My nephew declared his love towards me to my family, when he was 14 and no one not even him seaid any word to me. So years passed by and everyone incluiding him kept thinking what they told him originaly, that his feelings foe me was just a little boy ilution and would fade away in no time.

Well everyone was wrong he grow up and his love for me kept on growing behind my back. I dated other mans and eventually got married to one of them with whom i have to beautiful children but, none of those man understood me and me and my nephew were very much alike even physicly speaking. Now the time came when he could no keep it a sevret any longer and so he talked to the family before talking to me and they all told him it is unusual, lots of people will critizise and other will give you their back or judge but we want you to be happy and she is a great woman, the question is how do u think she feels about u?

He replyed i don't know but i have always dream that one day she will say the words i love u and i won't have to be celouse or hide my feelings. Well, he talked to me and i did'nt want to make him feel bad but i said: i am flatter to know i can awake beautiful feelings in you but i think they will fade away very soon, and they might be present because we are very close and i have always been there for you caring and loving you as your aunt but i don't want to hurt you and it would never be a normal relationship, i don't love u that way.

Well he is very hard head and did not give up, he did everything possible to show me he would no care about the judgment of others and that his love was real, that after 5 years i started to have the desires of finding someone no related to me who would love me just that way because it was the way i needed to be loved.
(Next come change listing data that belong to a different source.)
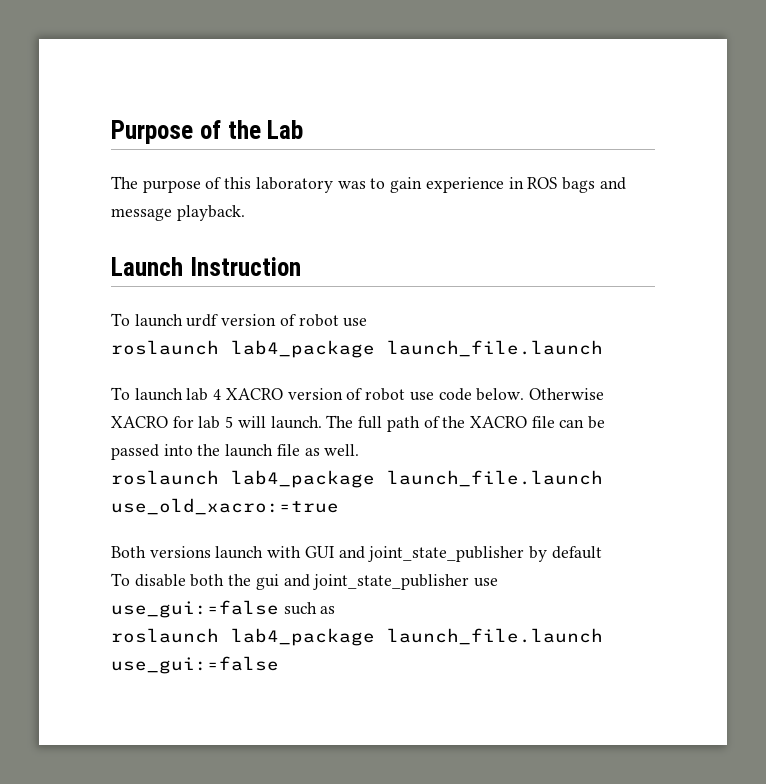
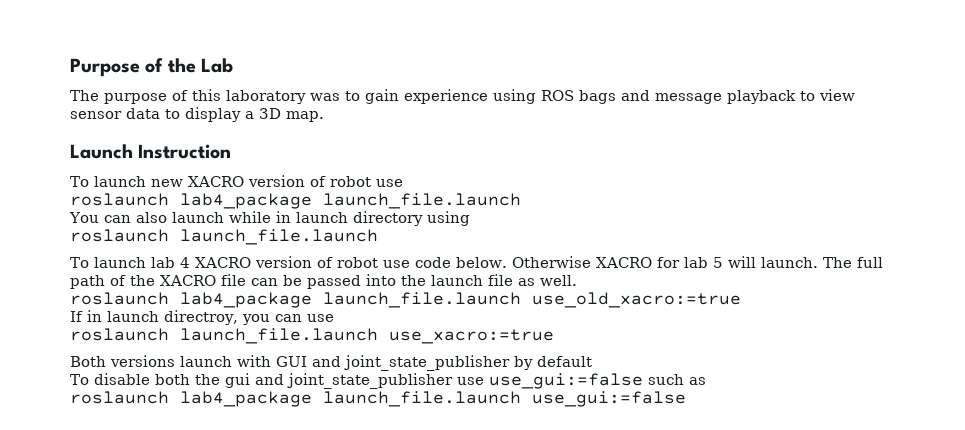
[508,177,524,189] in -> [493,89,536,104] using
[176,205,245,221] playback. -> [727,89,855,104] [70,107,324,122] playback to view sensor data to display a 3D map.
[186,314,219,327] urdf -> [150,176,244,187] new XACRO
(603, 348) none -> [69,211,470,226] [70,229,378,245] // You can also launch while in launch directory using // roslaunch launch_file.launch
(339, 506) none -> [70,310,334,325] [70,328,554,344] // If in launch directroy, you can use // roslaunch launch_file.launch use_xacro:=true

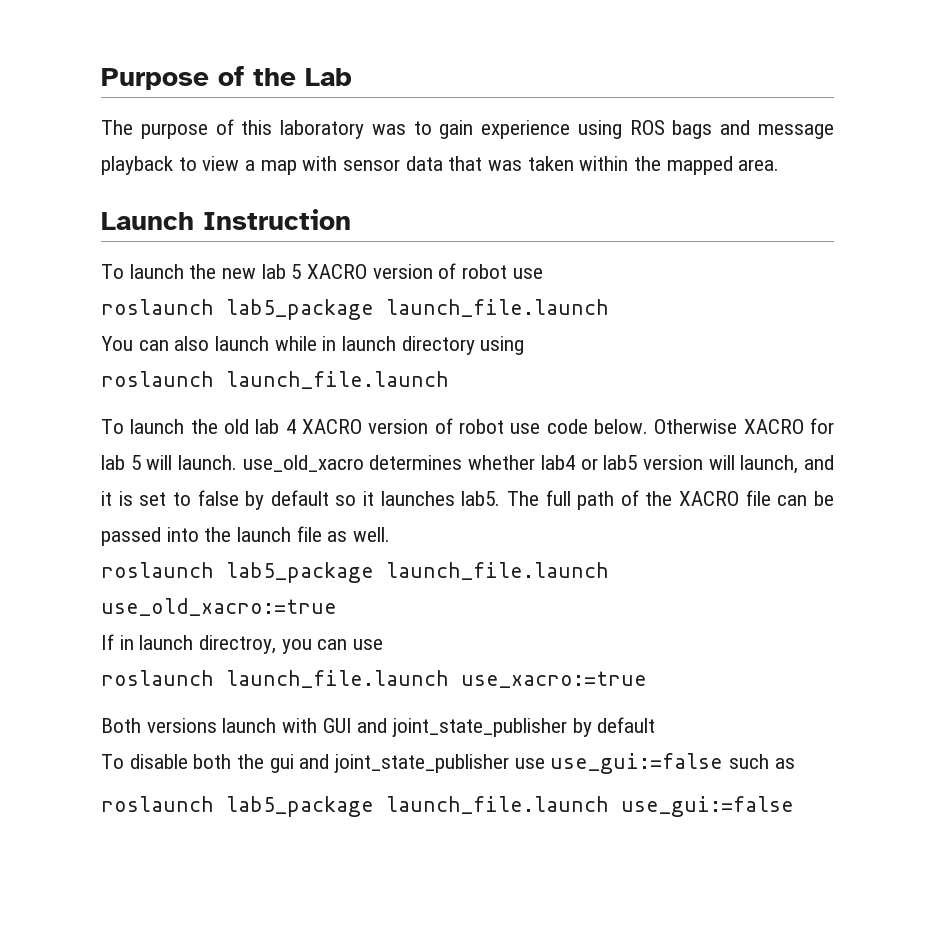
[70,107,324,122] sensor data to display a 3D map. -> [245,156,780,175] a map with sensor data that was taken within the mapped area.
[150,179,183,187] new -> [189,264,302,279] the new lab 5
[180,193,312,209] lab4_package -> [226,299,374,320] lab5_package
(146, 262) none -> [190,419,249,434] the old
(818, 262) none -> [242,455,835,474] [101,490,501,510] use_old_xacro determines whether lab4 or lab5 version will launch, and it is set to false by default so it launches lab5.
[180,292,312,308] lab4_package -> [226,562,374,583] lab5_package
[180,391,312,407] lab4_package -> [226,796,374,817] lab5_package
He knew what to say and how and when, he had every right answer and had always said about him in a very incent way ( i swear) that he was going to be a very handsome man.

Well he did no give up and did go me to say i love you and i do and after having a relationship of 5 years we got married last year and are planing in having a baby. We are no worry about abnormailities because there are hundreds of things that can make a child born with birth defects no only been family related.
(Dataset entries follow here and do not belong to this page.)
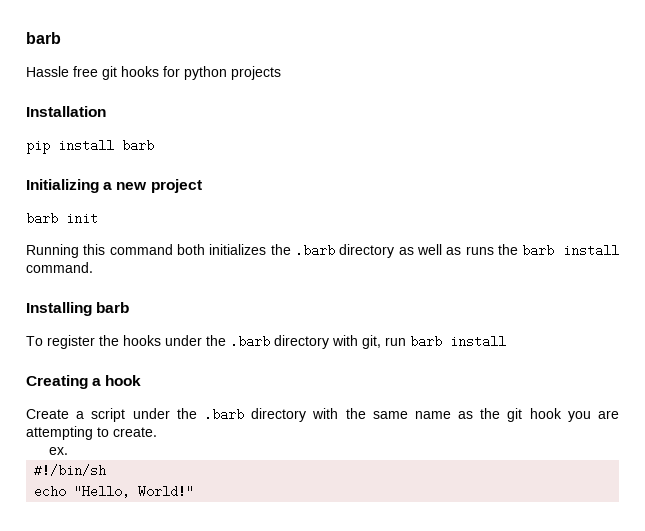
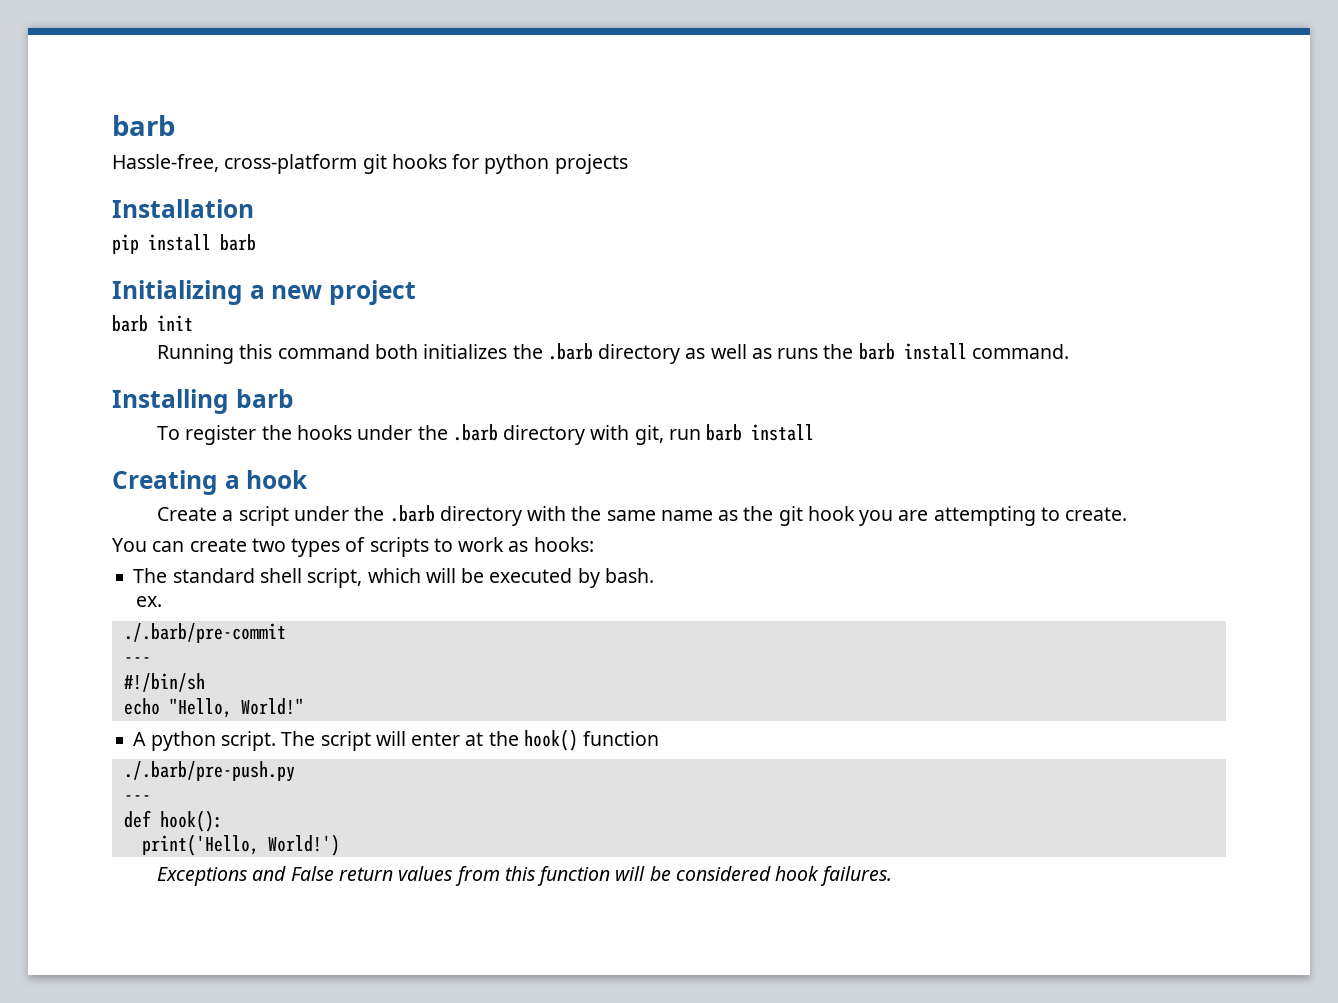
[26,32,61,44] [26,66,98,77] barb // Hassle free -> [112,115,175,136] [112,154,358,174] barb // Hassle-free, cross-platform
(157, 432) none -> [112,537,594,557] [133,568,654,588] // You can create two types of scripts to work as hooks: // The standard shell script, which will be executed by bash.
(69, 451) none -> [123,623,286,643] [123,657,151,664] // ./.barb/pre-commit // ---
(195, 491) none -> [133,729,660,751] [123,761,295,782] [123,795,151,802] [123,810,223,832] [141,834,340,856] [157,866,893,886] // A python script. The script will enter at the hook() function // ./.barb/pre-push.py // --- // def hook(): // print('Hello, World!') // Exceptions and False return values from this function will be considered hook failures.

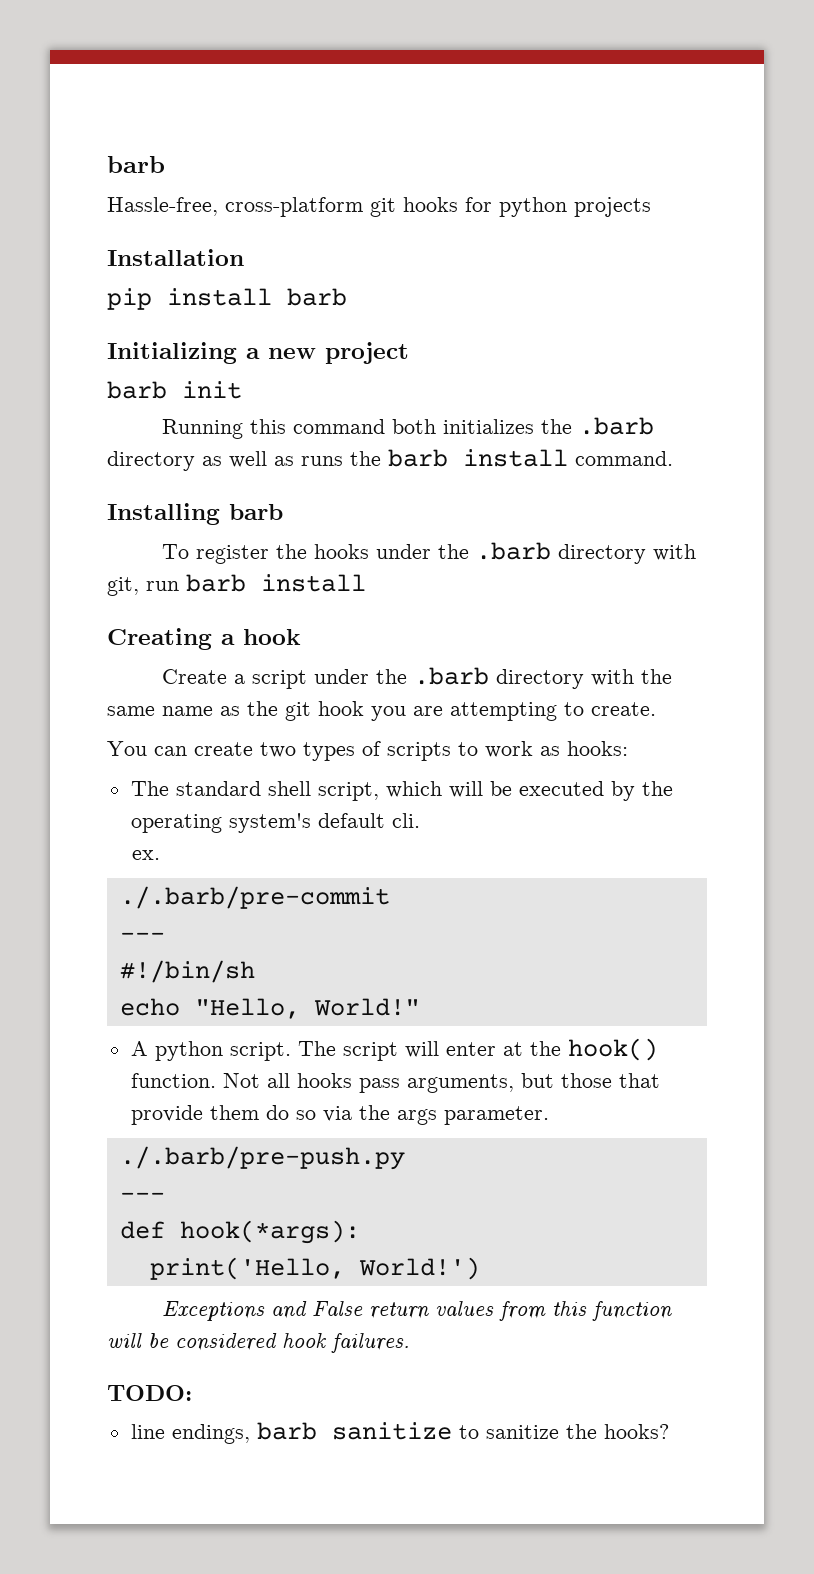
[604,568,654,583] bash. -> [641,781,673,796] [130,813,420,833] the operating system's default cli.
[583,731,660,746] function -> [130,1073,660,1093] [130,1105,549,1125] function. Not all hooks pass arguments, but those that provide them do so via the args parameter.
[159,810,223,832] hook(): -> [179,1220,360,1244] hook(*args):
(893, 876) none -> [107,1385,192,1401] [130,1422,669,1444] // TODO: // line endings, barb sanitize to sanitize the hooks?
AND HERE IS ANOTHER BIG BOMB ' i am 40 he is 27 yrs old.

So my advice to you the one that posted the add: Is your body and your life too and you are almost as yung as him, so why should you carry with the blame or the waight all along. At 15 is true he is just a baby but so are you at 23. If he don't want to be part of it or you are afraid of what the family will say, just have it say you don't know the father, give yourself and your baby some time and one day things will be bright again and who knows it maight be him in your life or it might be another man but it is better in your conciousness( in your mind) to have him with a bit of resentment then having to live the rest of your life thinking you have killed your baby, a baby that did no ask to be borned or told any of you to make the mistake and who are we to say your baby is a mistake, everything happens for a reason and your baby could be the biggest blessing you will ever have in your life, your lucky charm. I am sorry i wrote so much but i feel we are in a similar boat except my husband (nephew) wants baby and family with me. I wish you al the best and always have faith in Jehova God, he will never give you something you if he did'nt think you can handle it. As far as giving up your child forget it, is not a pet you bought at the pet shop, you don't need to add more feelings of guiltyness to your life, keeping it will make you feel strong and will give you a reason to be brave and finish school and be good to your self to give him/her a great sample of how responsible you can be. Show the world and him too, that you are you with or with uot his support.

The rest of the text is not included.